どのように評価するかは業種によりけりですが、例えば、「成果主義」にすることも方法のひとつです。
必要経費などの社内制度の見直しを行う
テレワークに必要なものを自宅に設置した場合、支払いは誰がするのか、テレワーク中にケガをした場合は労災になるのかなど、必要経費の考え方、社内制度も見直してみましょう。

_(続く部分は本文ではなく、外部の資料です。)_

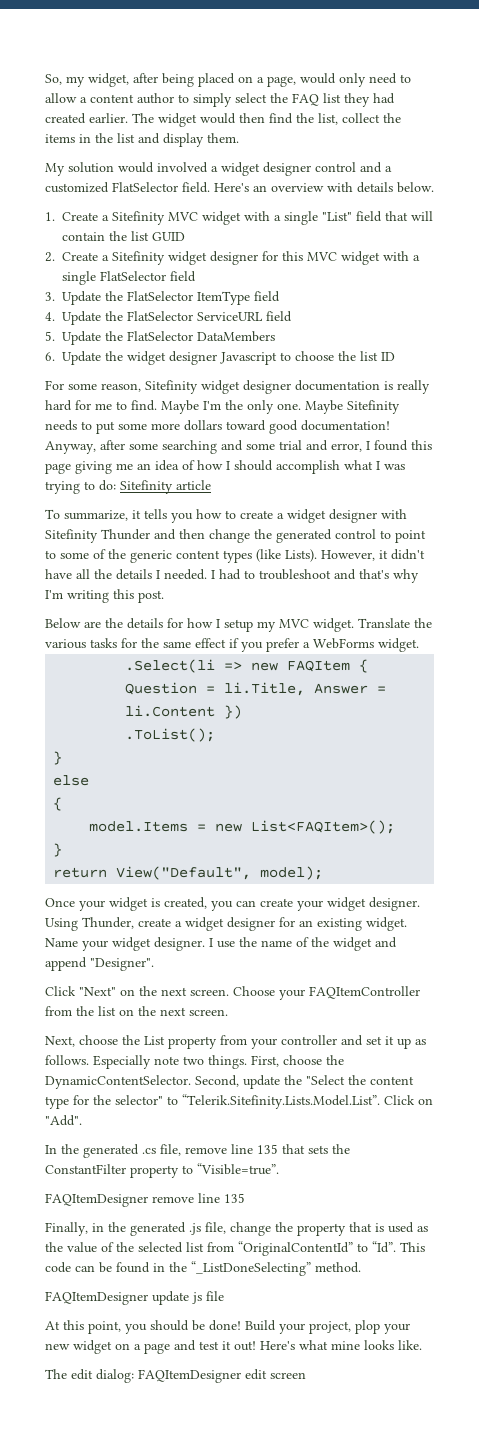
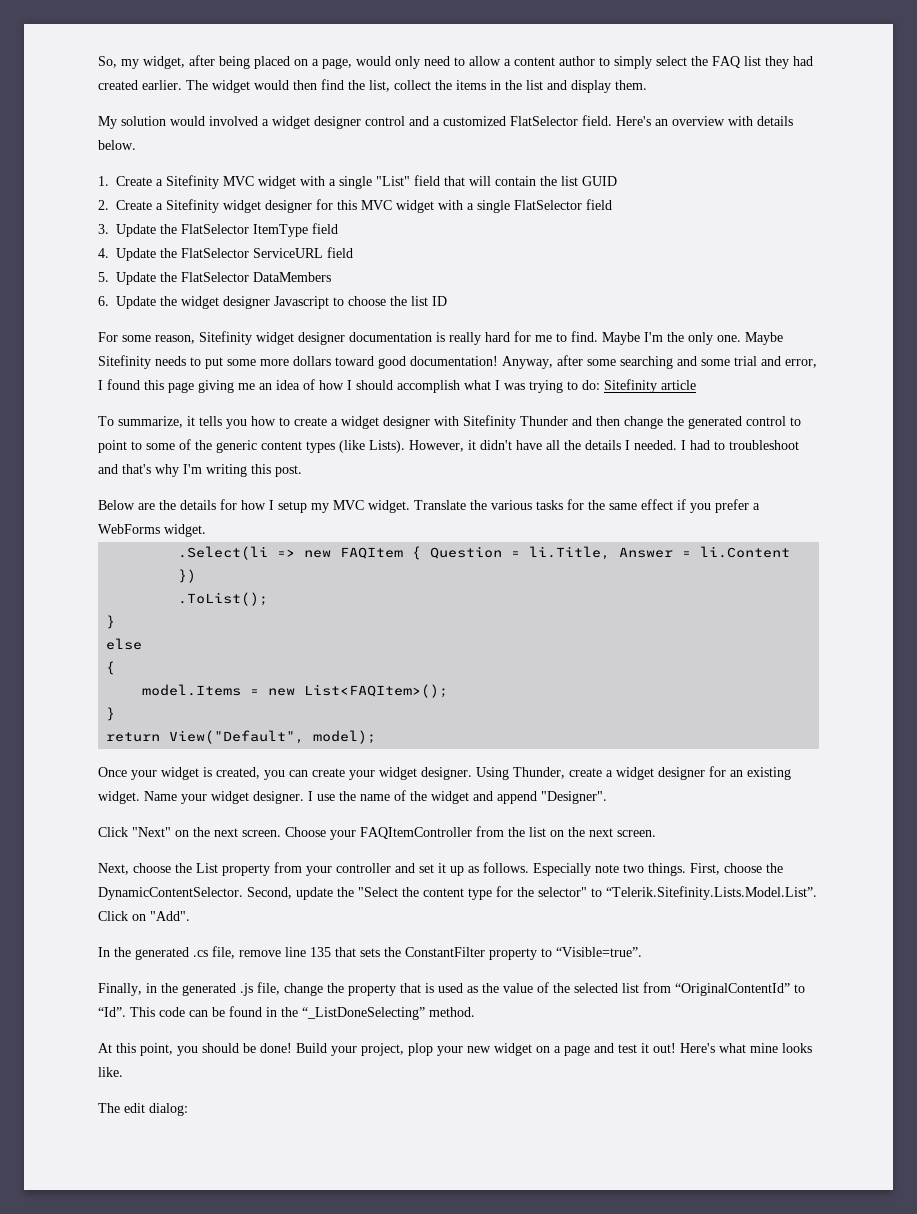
[45,1193,245,1207] // FAQItemDesigner remove line 135 -> (642, 952) none
[45,1291,224,1305] // FAQItemDesigner update js file -> (475, 1012) none
[138,1369,306,1383] FAQItemDesigner edit screen -> (188, 1109) none

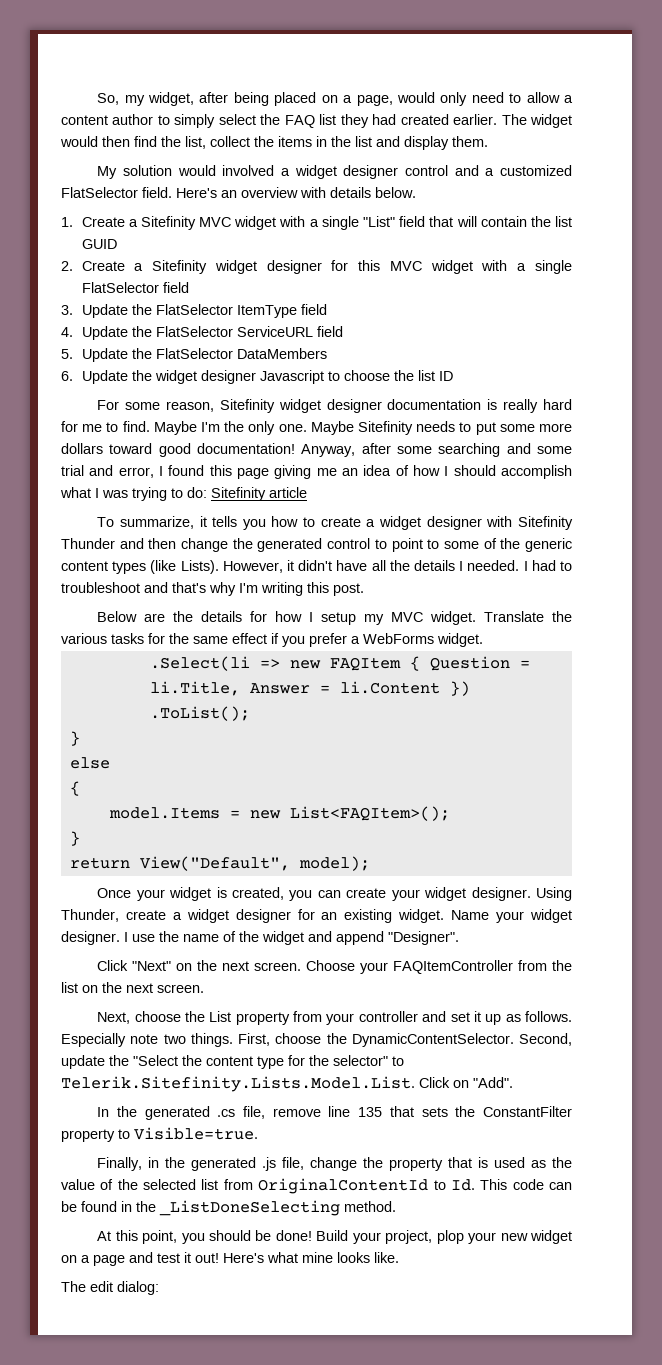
[606,886,817,900] “Telerik.Sitefinity.Lists.Model.List”. -> [61,1076,415,1092] Telerik.Sitefinity.Lists.Model.List.
[556,947,642,957] “Visible=true”. -> [134,1127,258,1140] Visible=true.
[675,983,805,996] [98,1007,126,1017] “OriginalContentId” to “Id”. -> [258,1178,475,1194] OriginalContentId to Id.
[302,1007,425,1020] “_ListDoneSelecting” -> [159,1200,340,1216] _ListDoneSelecting

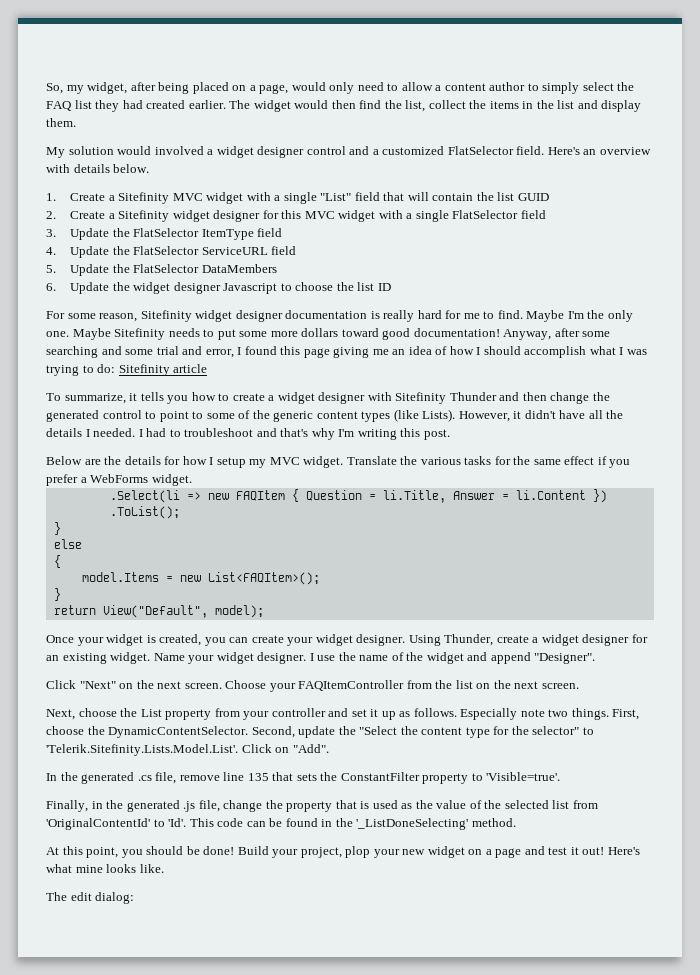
[61,1076,415,1092] Telerik.Sitefinity.Lists.Model.List. -> [46,744,238,756] 'Telerik.Sitefinity.Lists.Model.List'.
[134,1127,258,1140] Visible=true. -> [486,772,561,781] 'Visible=true'.
[258,1178,475,1194] OriginalContentId to Id. -> [46,818,187,830] 'OriginalContentId' to 'Id'.
[159,1200,340,1216] _ListDoneSelecting -> [356,818,469,830] '_ListDoneSelecting'

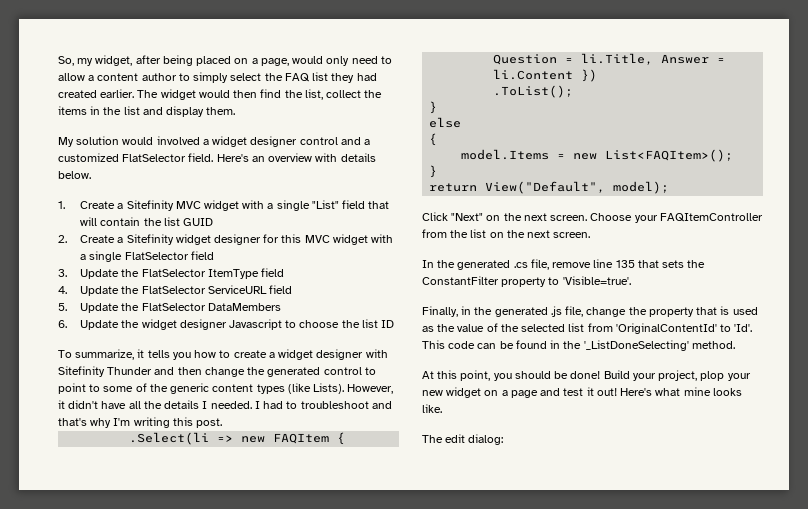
[46,310,633,322] [46,328,611,340] [46,346,647,358] [46,364,208,376] // For some reason, Sitefinity widget designer documentation is really hard for me to find. Maybe I'm the only one. Maybe Sitefinity needs to put some more dollars toward good documentation! Anyway, after some searching and some trial and error, I found this page giving me an idea of how I should accomplish what I was trying to do: Sitefinity article -> (395, 324) none
[46,456,631,468] [46,474,192,486] // Below are the details for how I setup my MVC widget. Translate the various tasks for the same effect if you prefer a WebForms widget. -> (223, 423) none
[46,634,648,646] [46,652,596,664] // Once your widget is created, you can create your widget designer. Using Thunder, create a widget designer for an existing widget. Name your widget designer. I use the name of the widget and append "Designer". -> (670, 187) none
[46,708,640,720] [46,726,594,738] [46,744,329,756] // Next, choose the List property from your controller and set it up as follows. Especially note two things. First, choose the DynamicContentSelector. Second, update the "Select the content type for the selector" to 'Telerik.Sitefinity.Lists.Model.List'. Click on "Add". -> (591, 235) none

多くの企業の制度は、オフィスに出勤することが前提になっているのではないでしょうか。その枠を取り払い、テレワークにも対応させれば従業員は安心して働けますし、費用の請求等でトラブルになることも防げます。
テレワークに関連するツールの導入
ビデオ通話、会議システムなど、テレワークに関連するツールは、積極的に導入し、使いこなしていきましょう。経営側がそのような姿勢を見せれば、従業員もついてきてくれるはずです。
新型コロナウイルスの緊急事態宣言を発端として取り組む人が増えたテレワーク。テレワークが働き方改革の一環でもあることを踏まえると、一時的なもので終わらせるのではなく、定着させていきたいところです。定着しない理由を見定め、変更・改善できるところは積極的にしていきましょう。そのときには、ぜひ上記の内容を参考にしてください。